RECORDS TO USE:

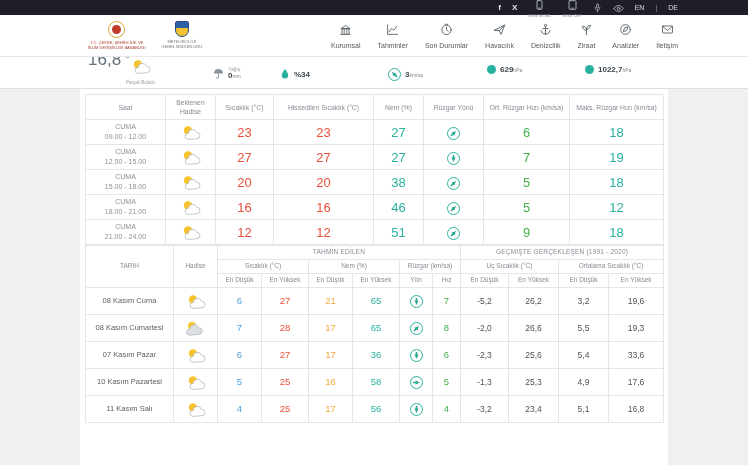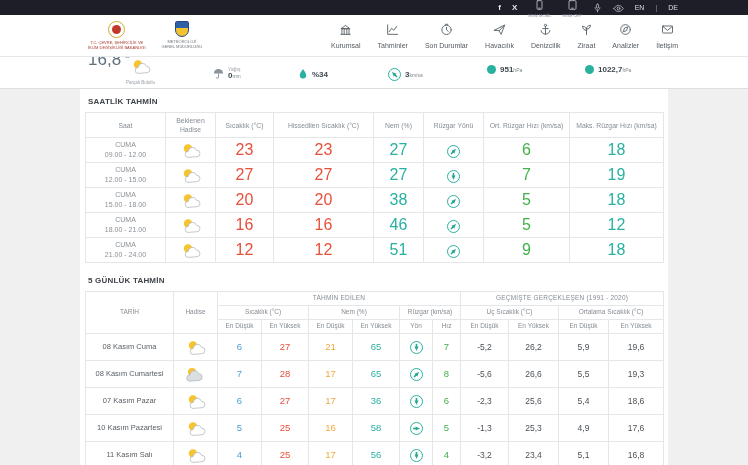"%34" div.cur-item { left: 298px -> 280px }
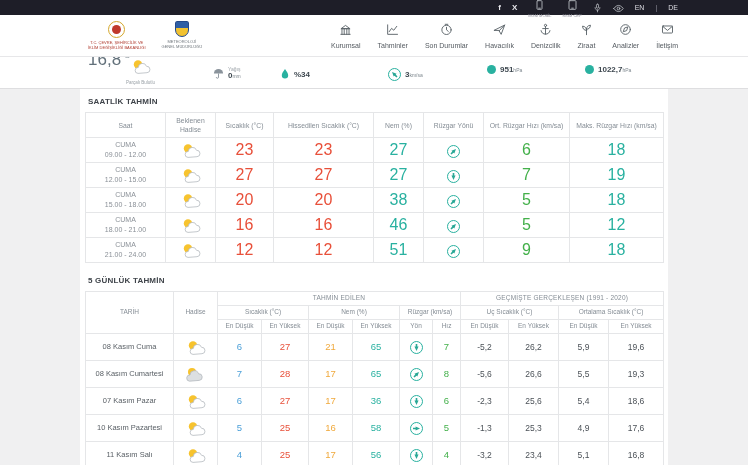"951" b { text: 951 -> 629 }
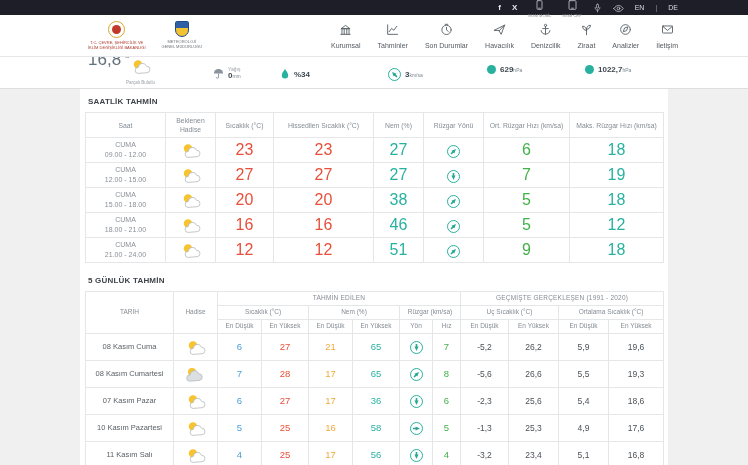"SAATLİK TAHMİN" div.section-title { html: <div>SAATLİK TAHMİN</div> -> none }
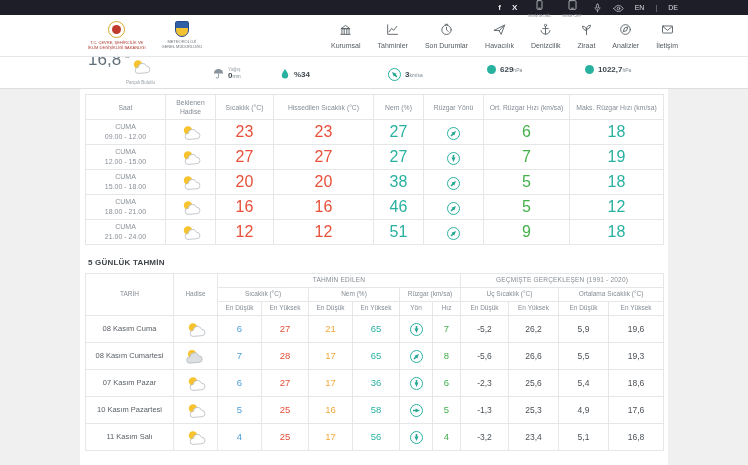"23" .val { font-size: 16px -> 13px }
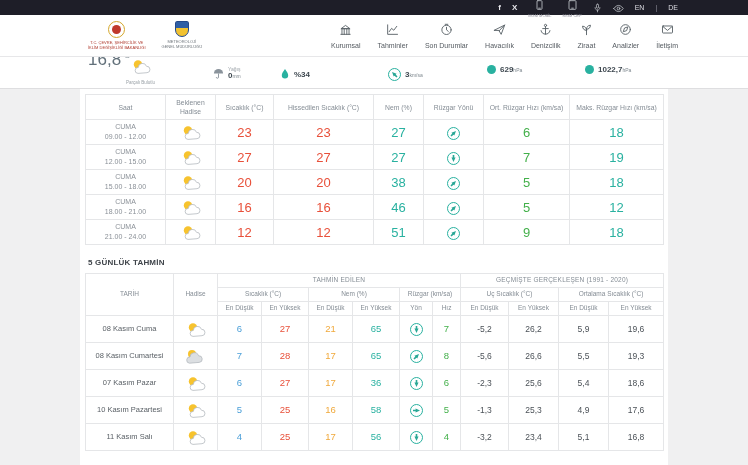"5 GÜNLÜK TAHMİN" div.section-title { html: <div>5 GÜNLÜK TAHMİN</div> -> none }
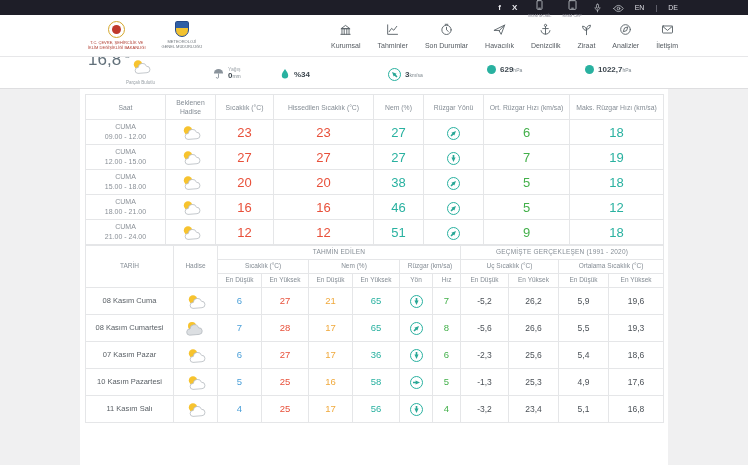"5,9" td.pval { text: 5,9 -> 3,2 }
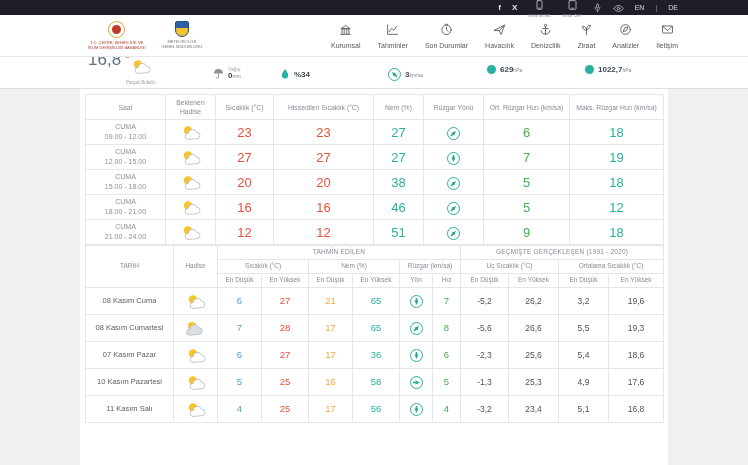"-5,6" td.pval { text: -5,6 -> -2,0 }
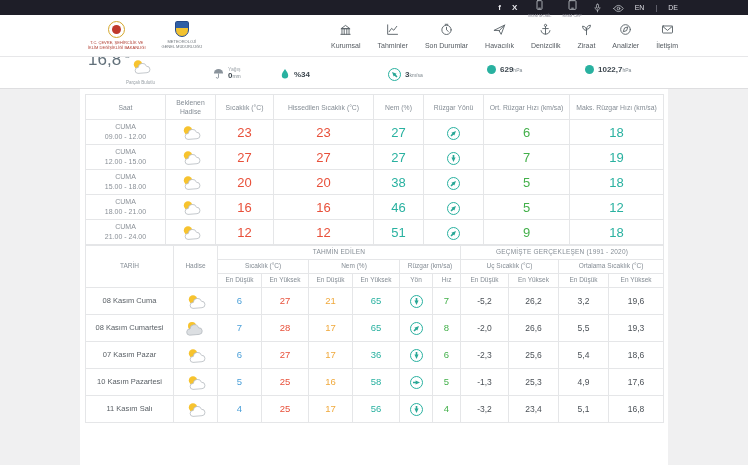"18,6" td.pval { text: 18,6 -> 33,6 }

WHAT TO WORK ON: Pictures aside, set down the lines from the one containing "html: <div>SAATLİK TAHMİN</div>" through the end of the records above, exactly and only those.

SOLUTION TO THIS EXERCISE:
"SAATLİK TAHMİN" div.section-title { html: <div>SAATLİK TAHMİN</div> -> none }
"23" .val { font-size: 16px -> 13px }
"5 GÜNLÜK TAHMİN" div.section-title { html: <div>5 GÜNLÜK TAHMİN</div> -> none }
"5,9" td.pval { text: 5,9 -> 3,2 }
"-5,6" td.pval { text: -5,6 -> -2,0 }
"18,6" td.pval { text: 18,6 -> 33,6 }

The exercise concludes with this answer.